● EXERCISE:
Your task is to repeat exactly the lines below between the line holding "- There were" and the line holding "éventuel engagement religieux.", inclusive, and only those.

● GIVEN DATA:
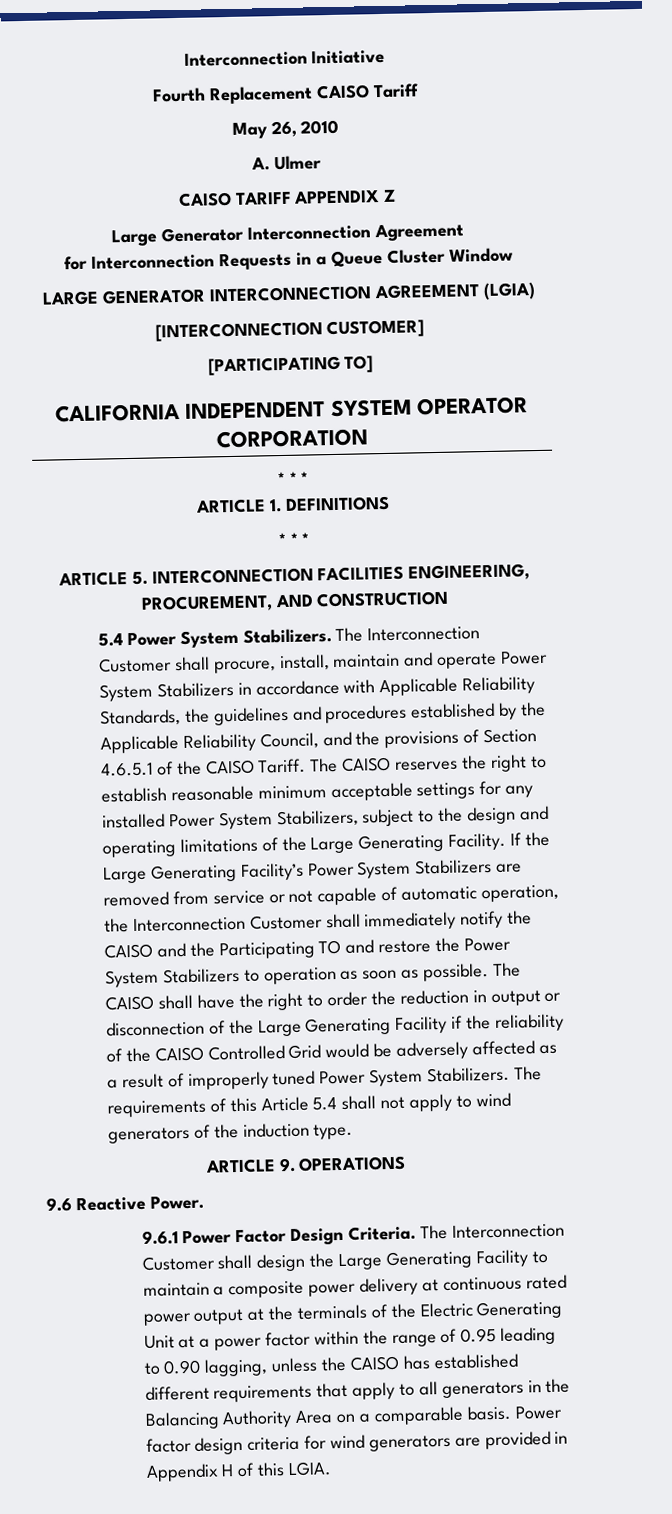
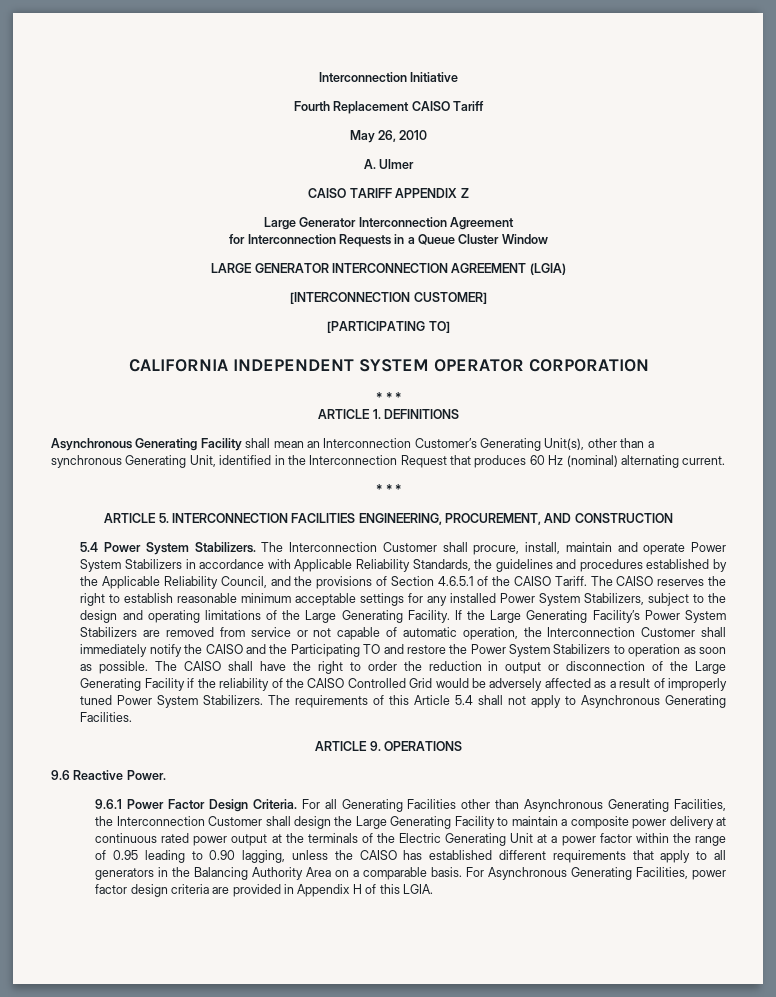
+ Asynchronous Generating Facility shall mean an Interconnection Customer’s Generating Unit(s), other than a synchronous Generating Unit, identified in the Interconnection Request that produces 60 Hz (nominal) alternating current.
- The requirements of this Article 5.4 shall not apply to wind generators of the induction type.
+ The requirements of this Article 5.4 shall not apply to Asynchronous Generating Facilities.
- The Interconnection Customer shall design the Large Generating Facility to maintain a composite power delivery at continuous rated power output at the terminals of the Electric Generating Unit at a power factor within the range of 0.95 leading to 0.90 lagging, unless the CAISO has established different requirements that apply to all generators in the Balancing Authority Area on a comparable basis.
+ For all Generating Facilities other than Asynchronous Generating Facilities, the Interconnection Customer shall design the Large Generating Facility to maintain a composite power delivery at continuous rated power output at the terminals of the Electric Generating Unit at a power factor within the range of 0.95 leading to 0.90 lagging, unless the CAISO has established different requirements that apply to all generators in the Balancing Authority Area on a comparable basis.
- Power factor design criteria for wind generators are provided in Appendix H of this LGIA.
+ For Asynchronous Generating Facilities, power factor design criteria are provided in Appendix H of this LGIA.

...

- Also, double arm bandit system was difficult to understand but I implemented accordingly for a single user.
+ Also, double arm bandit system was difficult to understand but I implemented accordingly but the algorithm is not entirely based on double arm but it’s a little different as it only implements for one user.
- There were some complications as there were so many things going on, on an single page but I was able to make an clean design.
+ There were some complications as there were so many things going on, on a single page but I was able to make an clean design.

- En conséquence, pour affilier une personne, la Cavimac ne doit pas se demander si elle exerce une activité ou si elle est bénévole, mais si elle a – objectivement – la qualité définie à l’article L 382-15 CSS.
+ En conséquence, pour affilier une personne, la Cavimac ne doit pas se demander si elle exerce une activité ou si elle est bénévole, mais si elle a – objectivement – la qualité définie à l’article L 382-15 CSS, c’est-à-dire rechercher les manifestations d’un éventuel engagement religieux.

● COMPLETED TASK:
- There were some complications as there were so many things going on, on an single page but I was able to make an clean design.
+ There were some complications as there were so many things going on, on a single page but I was able to make an clean design.

- En conséquence, pour affilier une personne, la Cavimac ne doit pas se demander si elle exerce une activité ou si elle est bénévole, mais si elle a – objectivement – la qualité définie à l’article L 382-15 CSS.
+ En conséquence, pour affilier une personne, la Cavimac ne doit pas se demander si elle exerce une activité ou si elle est bénévole, mais si elle a – objectivement – la qualité définie à l’article L 382-15 CSS, c’est-à-dire rechercher les manifestations d’un éventuel engagement religieux.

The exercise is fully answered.